[Gllug] Printer recommendations

Peter Childs pchilds at bcs.org
Mon Aug 23 14:57:10 UTC 2010


On 23 August 2010 14:39, James Courtier-Dutton <james.dutton at gmail.com> wrote:
> On 21 August 2010 12:41, John Winters <john at sinodun.org.uk> wrote:
>> Dylan wrote:
>>  > ...and one which will be reatively
>>> straightforward to get set up with CUPS / sane ...
>>
>>
>> Even I was startled about just how simple it is these days.  I haven't
>> installed a printer in years because I have a printer attached to my
>> network server and every machine I connect to the LAN just picks it up
>> automatically.  I didn't realise it had got that simple for local
>> printers too.
>>
>
> For network printers, there is still a feature missing.
> Steps
> 1) User Opens document
> 2) User Press "Print document"
> 3) Printer starts printing.
> 4) Printer finishes printing last page of document.
> 5) User informed "Printing complete". I.e. The last page has actually
> been printed.
>
> From what I can tell, step 5 is missing.
> The number of times I walk up to an office printer, and it is still
> printing someone elses print job and I have to wait.
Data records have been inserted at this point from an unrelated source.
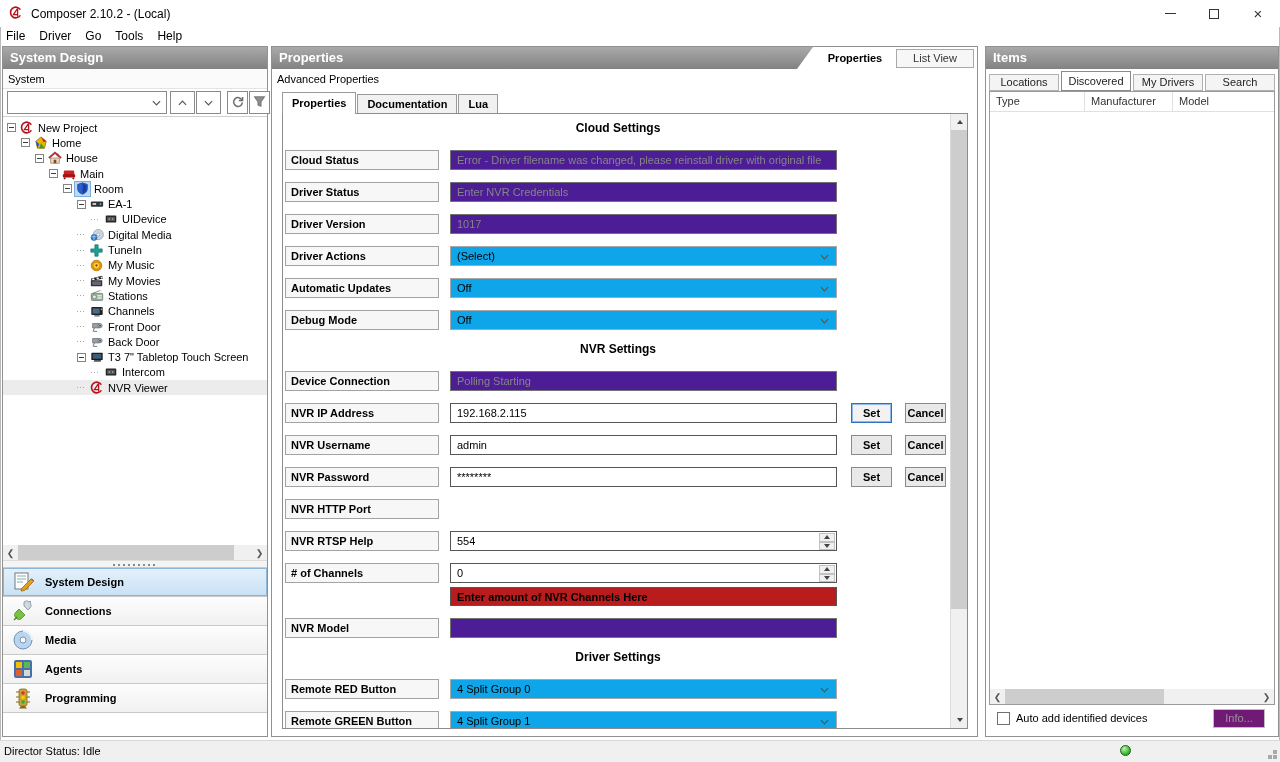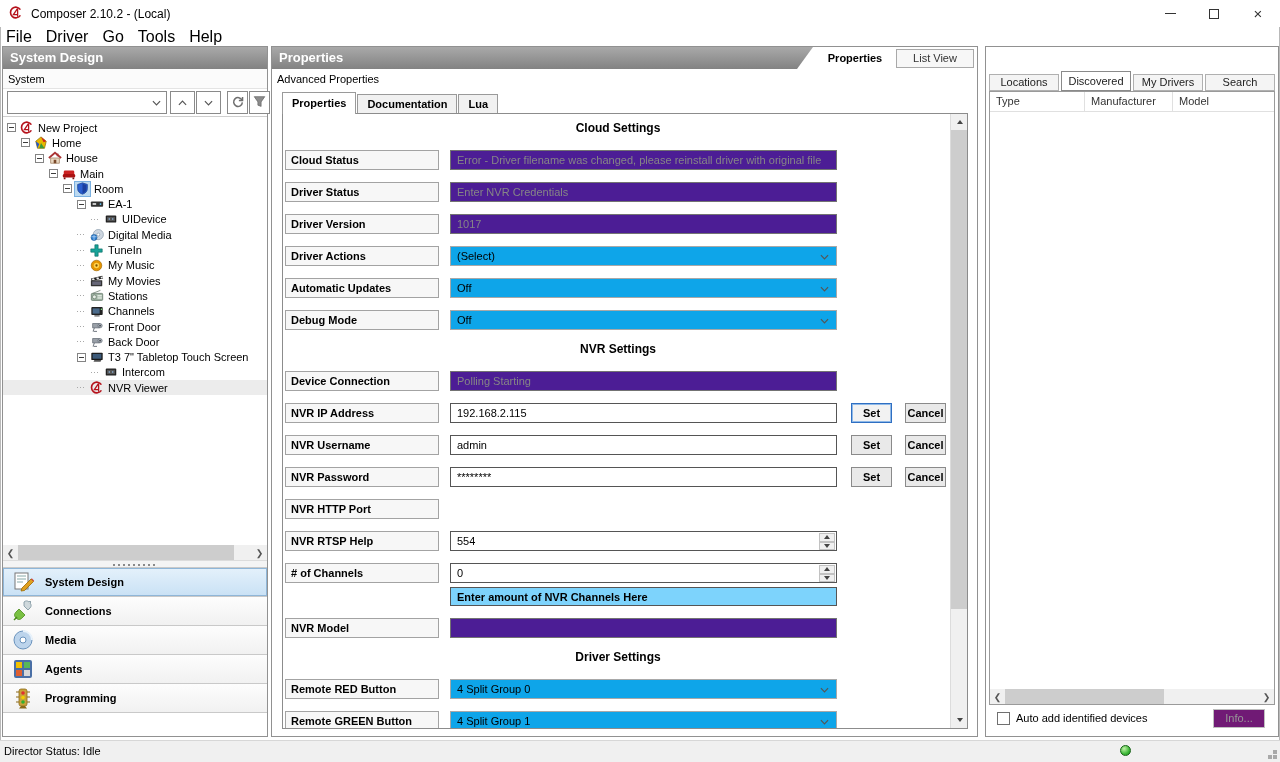"File" .menu-item { font-size: 16px -> 12px }
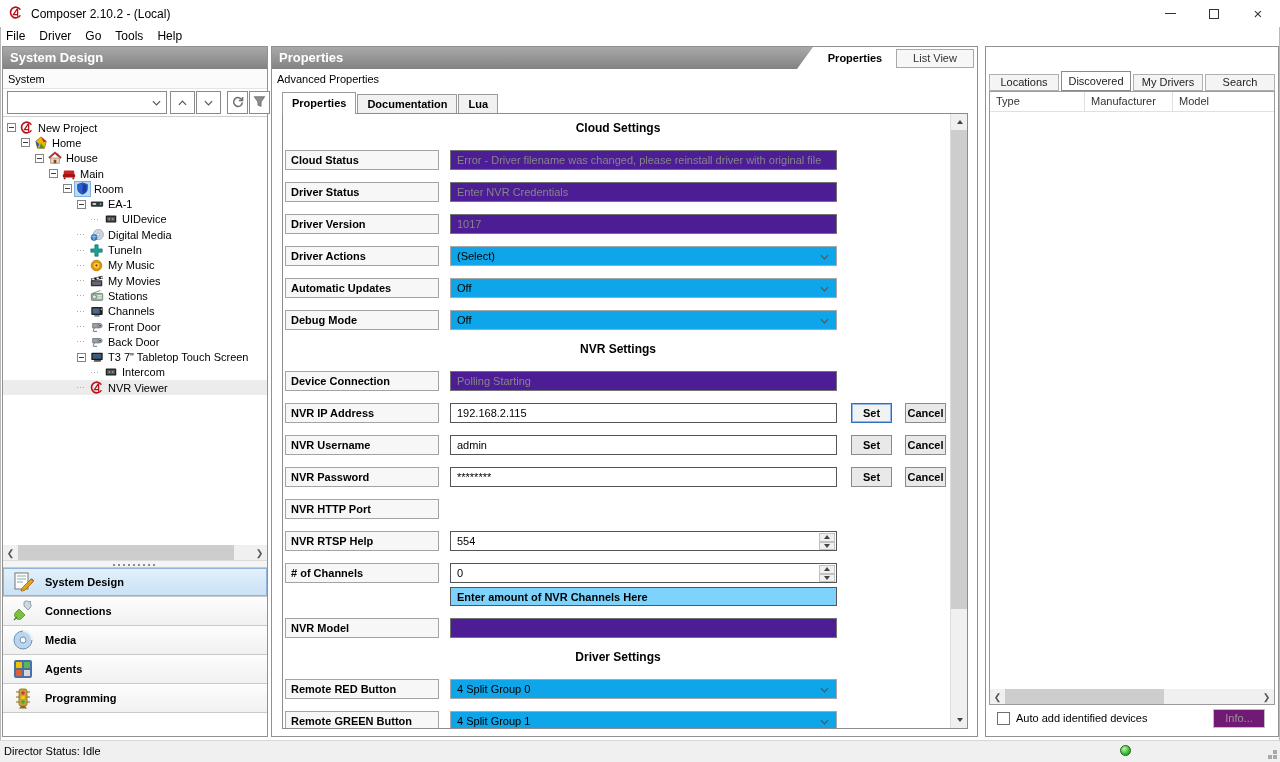"Items" div.panel-header { html: none -> <div>Items</div> }
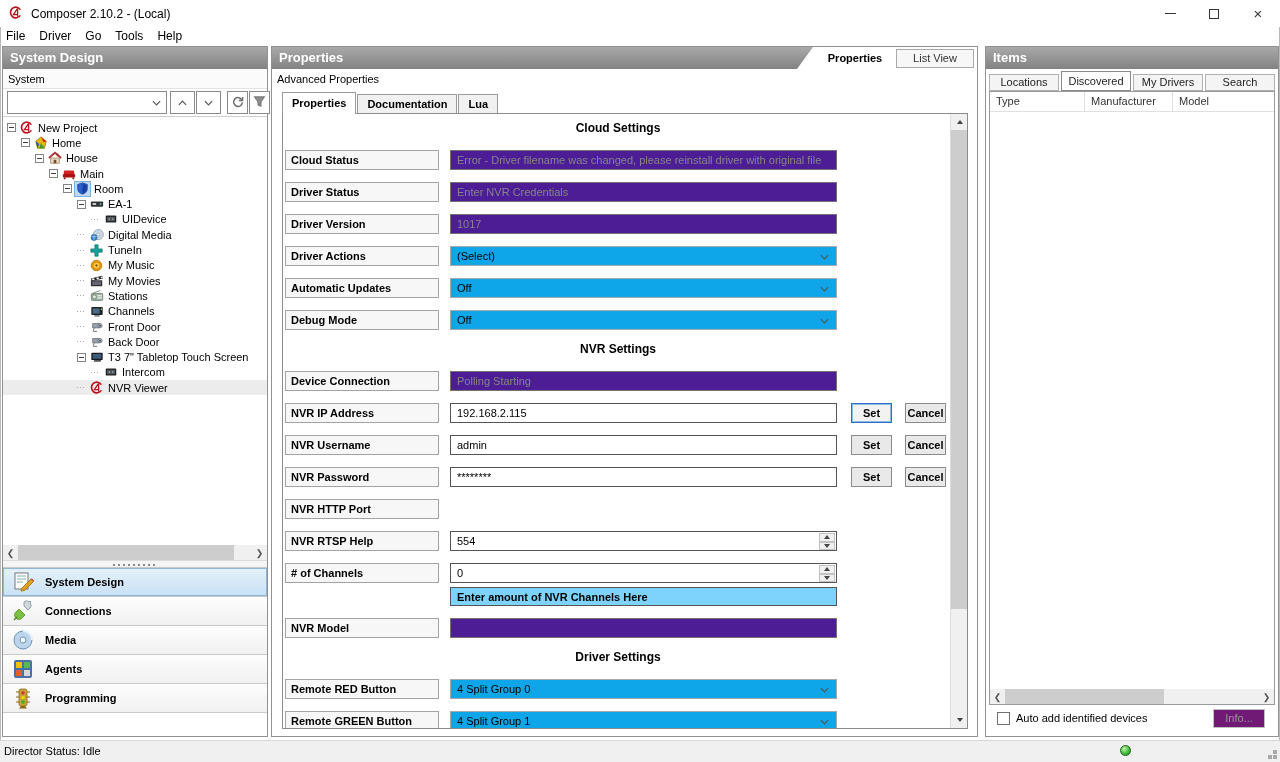"Enter amount of NVR Channels" .v-note { background: #7dd3fc -> #b91c1c }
I "step 5" would
> be nice.
>
> There is a complication, Step 5 is a bit difficult with "follow me"
> office printing.
> With "follow me" printing, I send the document to the same print
> queue. I then have to walk up to the printer I wish the print to
> actually come from and swipe an ID card. Only then does it start
> printing my document.
> It does have the advantage that the company I work for has probably
> over 500 printers in offices all over the world, but I only need one
> printer configured on my desktop and it can print on any one of the
> 500 printers I swipe my ID card on.
>
> Kind Regards
>

Nice Feature.

As far as I can see the feature thats wanted is to actually be able to
see the queue and know when your document has actually reached the top
which with network printer can be a problem. ie

Local Cups has a Queue which passes to
The server the printer is actually configured on (which has its own queue.
The Network printer which has a third queue.

Depending on which queue it sits in you can do different things, (such
as delete it, re print it etc) really this should all be one queue but
in a big network environment this gets very very complicated.